> **Data extracts**:
——————
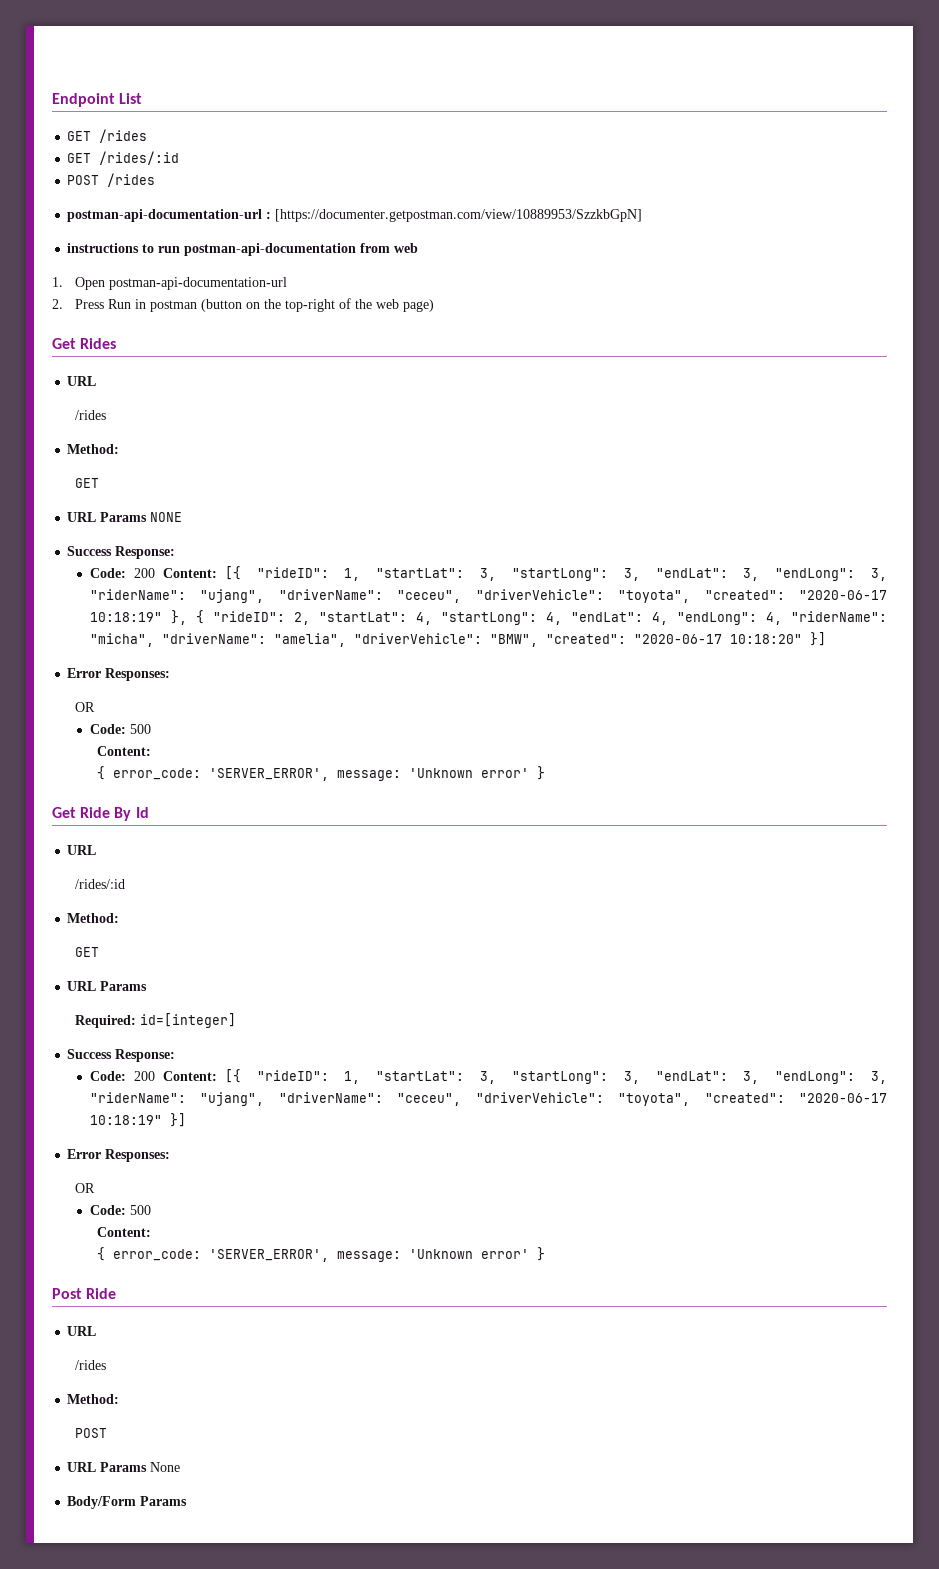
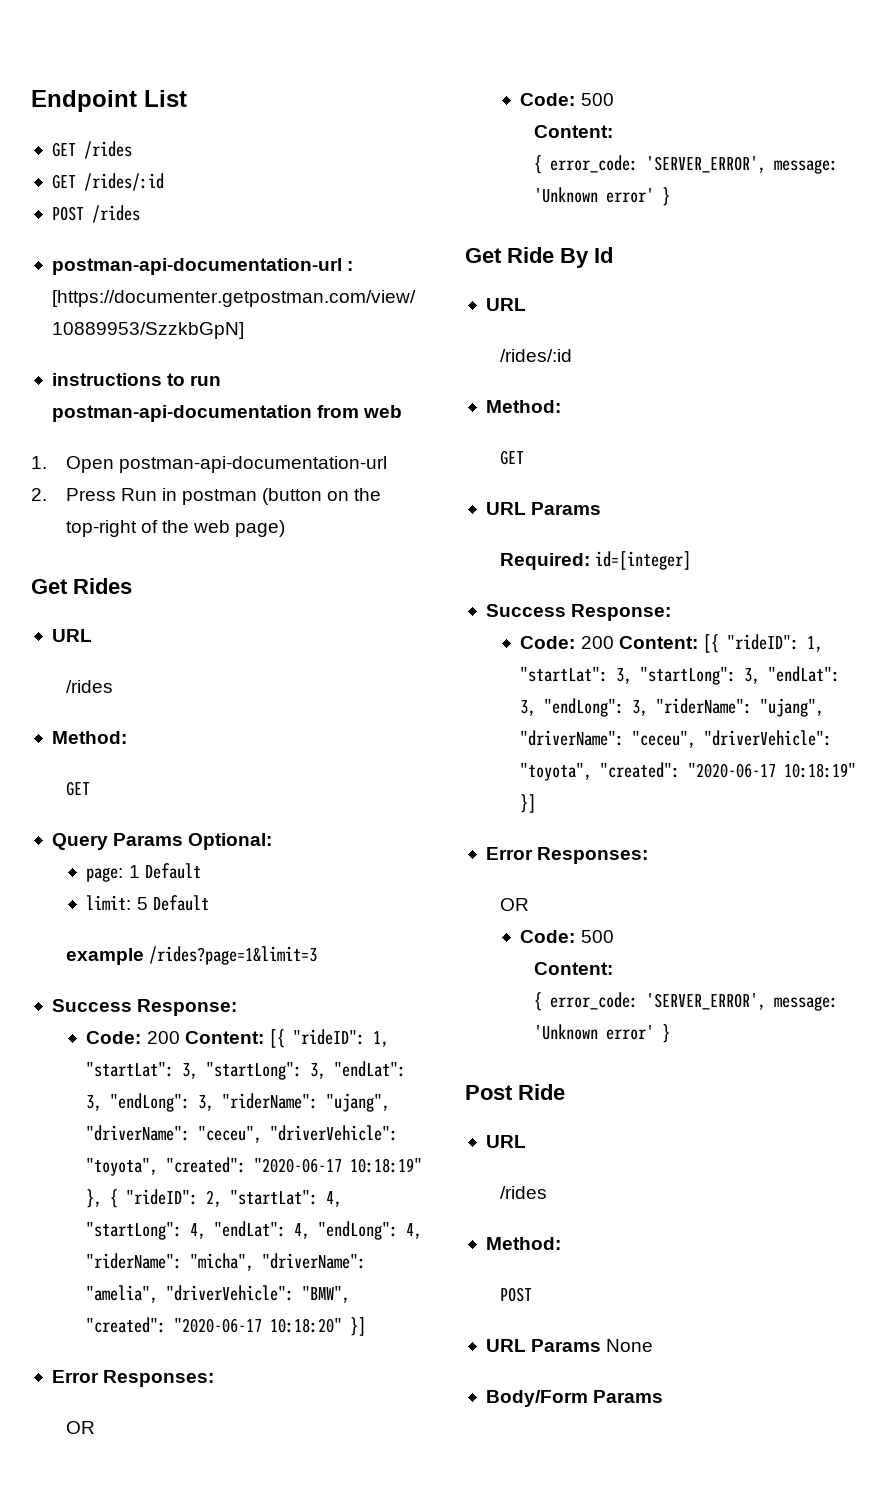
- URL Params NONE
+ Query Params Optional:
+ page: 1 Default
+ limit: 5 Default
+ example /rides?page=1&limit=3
——————
> **Exercise brief**:
All entries should be given again exactly, except that pictures are to be excluded.

> **Solution to the problem**:
- URL Params NONE
+ Query Params Optional:
+ page: 1 Default
+ limit: 5 Default
+ example /rides?page=1&limit=3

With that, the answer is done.